Über den Wolken

Nov 28, 2015
Torsten

Irgendwo über dem Atlantik. Draußen -44 Grad Celsius, drinnen 400 Menschen, die sich in eine Aluminiumröhre gezwängt mit 865 km/h nach Südwesten bewegen. Ich starre aus dem Fenster ins tiefe Blau. Hier, 10.400 Meter über dem Erdboden, hat der Mensch eigentlich nichts verloren. Meine Gedanken verlieren sich in den Weiten des Himmels, im Augenwinkel beobachte ich die wippende Spitze der rechten Tragfläche. Sie tanzt im Takt der starken Winde, die uns heute bremsen. Schon sechs Stunden geflogen, noch fünf Stunden zu fliegen.

Wolkentürme über dem Atlantik.

Wolkentürme über dem Atlantik.

Für mich sind lange Flüge eine Gelegenheit durchzuatmen und zur Ruhe zur kommen. Schlafen, essen, einen Film gucken, lesen, träumen… Sofern nicht ein unangenehmer Nachbar, quäkende Kinder, heftige Turbulenzen oder eine nicht nachvollziehbare Niederlage beim Bowling (im Unterhaltungssystem, nicht auf dem Gang!) die Ruhe stören, ist Fliegen eine friedliche Angelegenheit. Manchmal sogar lustig. Ich staune immer wieder, in welch akrobatischen Positionen einige Passagiere schlafen (können).

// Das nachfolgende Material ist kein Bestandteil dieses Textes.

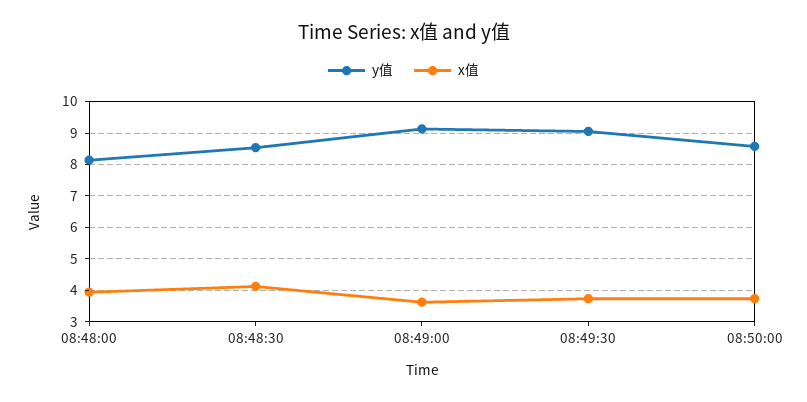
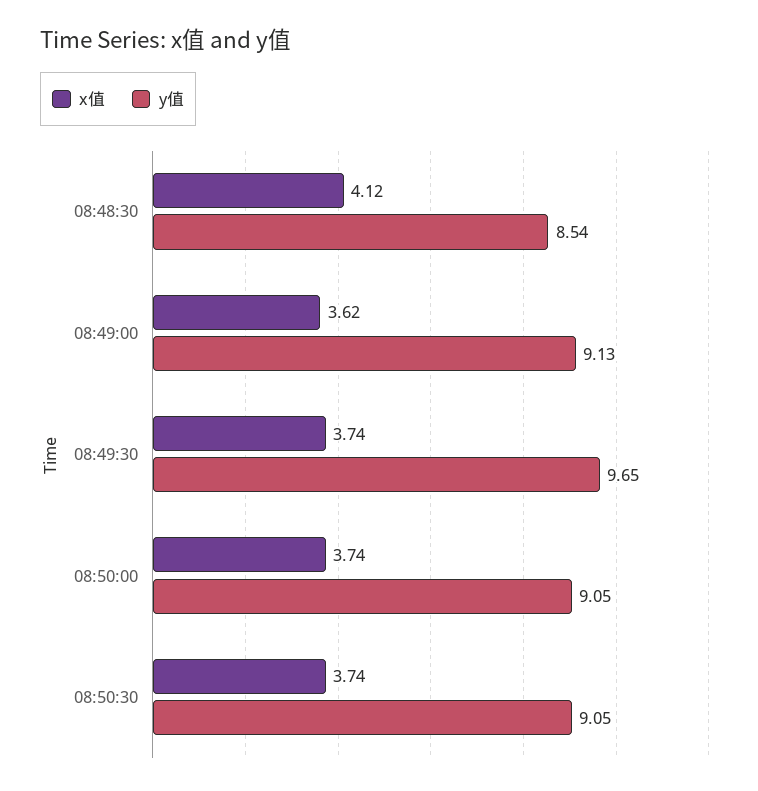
y值, 08:48:00: 8.2 -> none
x值, 08:48:00: 4 -> none
y值, 08:49:30: 9 -> 9.65
y值, 08:50:00: 8.6 -> 9.05
x值, 08:50:30: none -> 3.74
y值, 08:50:30: none -> 9.05

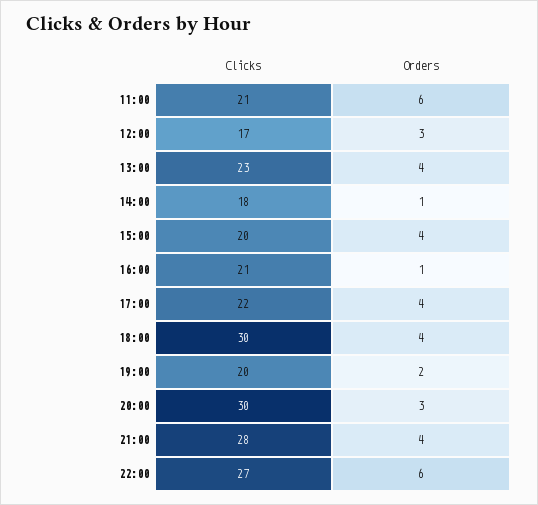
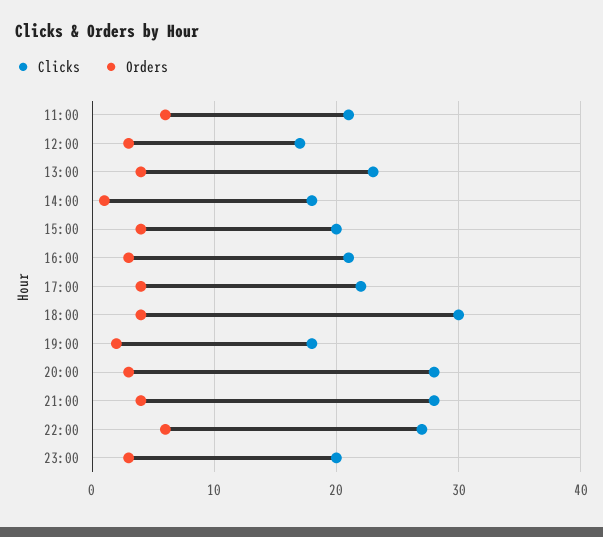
Orders, 16:00: 1 -> 3
Clicks, 19:00: 20 -> 18
Clicks, 20:00: 30 -> 28
Clicks, 23:00: none -> 20
Orders, 23:00: none -> 3

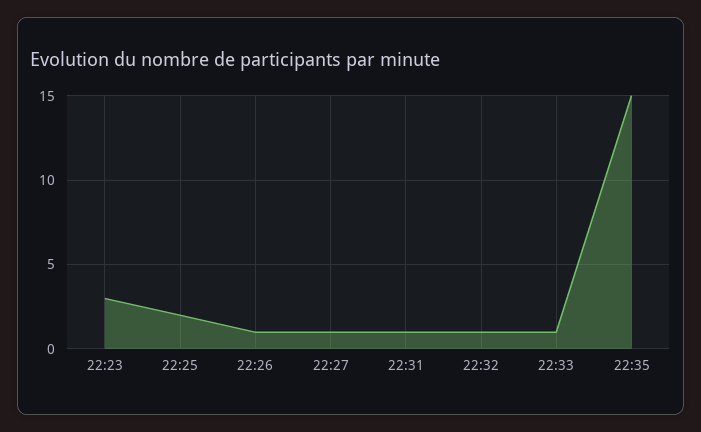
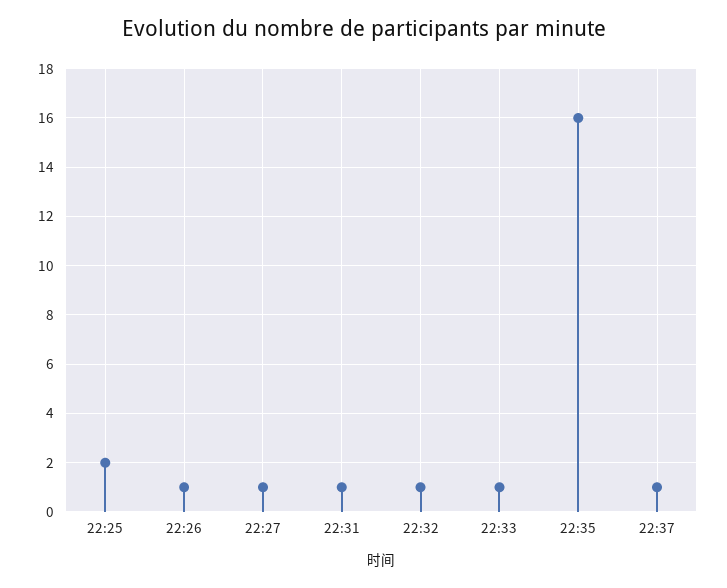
22:23: 3 -> none
22:35: 15 -> 16
22:37: none -> 1

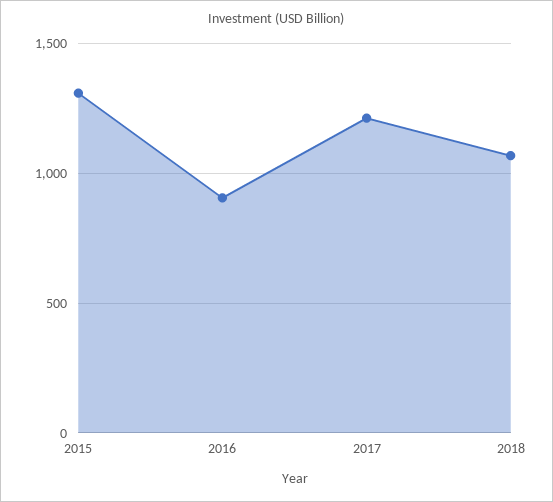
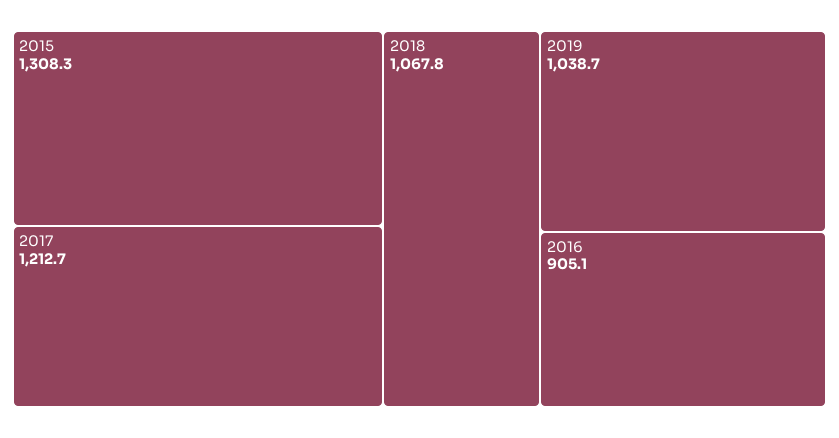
2019: none -> 1038.7

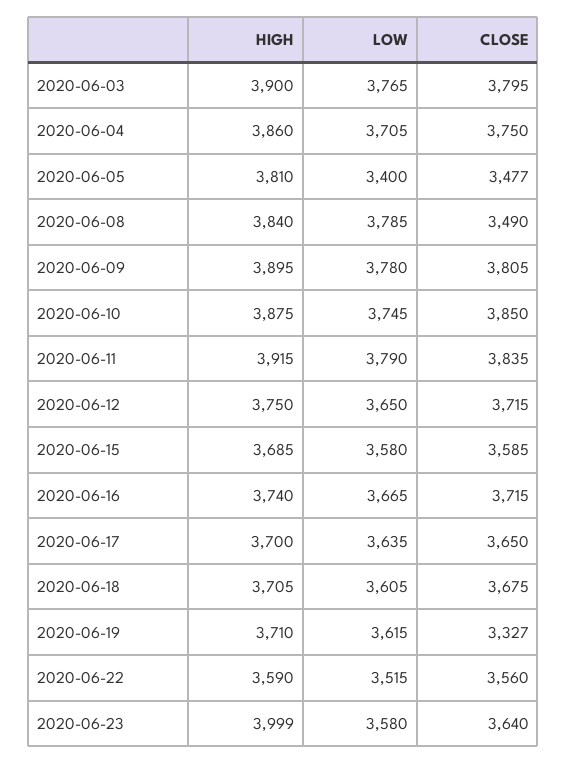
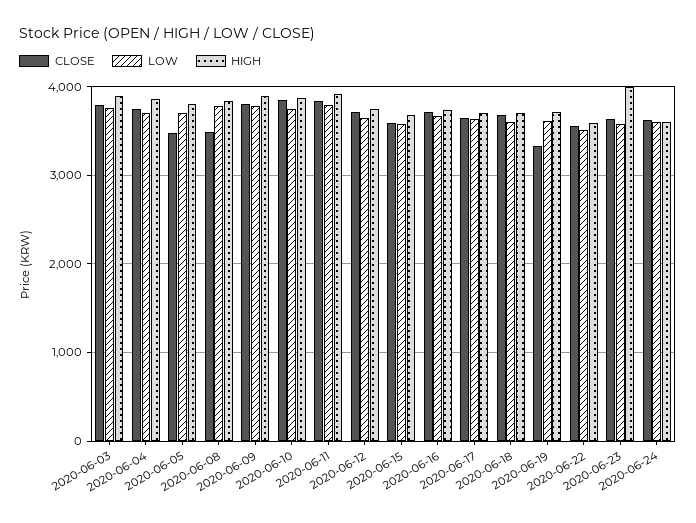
LOW, 2020-06-05: 3400 -> 3700
CLOSE, 2020-06-24: none -> 3600
LOW, 2020-06-24: none -> 3600
HIGH, 2020-06-24: none -> 3600

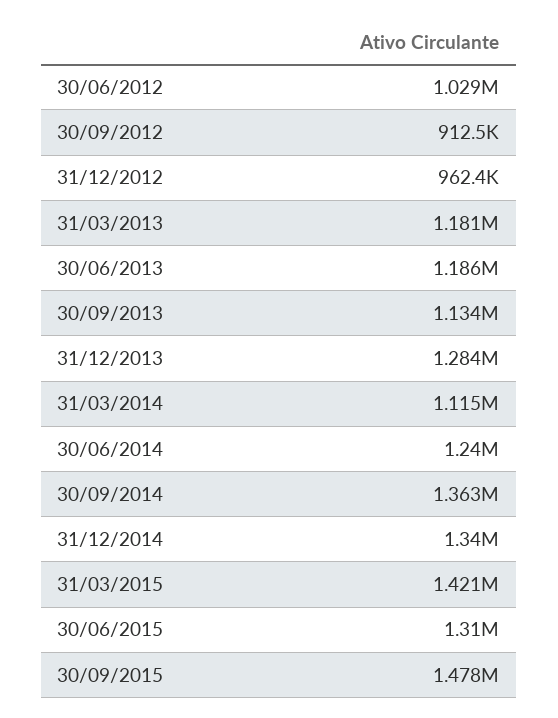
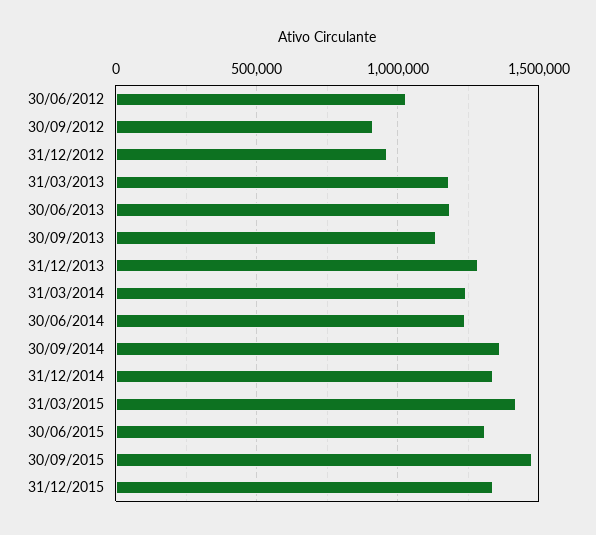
31/03/2014: 1115000 -> 1250000
31/12/2015: none -> 1350000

Ich bin also unterwegs, wieder unterwegs. Was war das bisher für ein irres Jahr. Nach der Weltreise habe ich mich als Journalist selbstständig gemacht, einige Projekte angeschoben und erste Vorträge gehalten. Nach wie vor zweifele ich keine Sekunde an dem eingeschlagenen Weg. Im Gegenteil: Meine Neugier ist größer denn je, meine Motivation ist es auch. Für 2016 werfen spannende Dinge ihren Schatten voraus. Die wichtigste Nachricht ist spruchreif, darf aber noch nicht ausgesprochen werden. Habt noch etwas Geduld und lasst euch überraschen.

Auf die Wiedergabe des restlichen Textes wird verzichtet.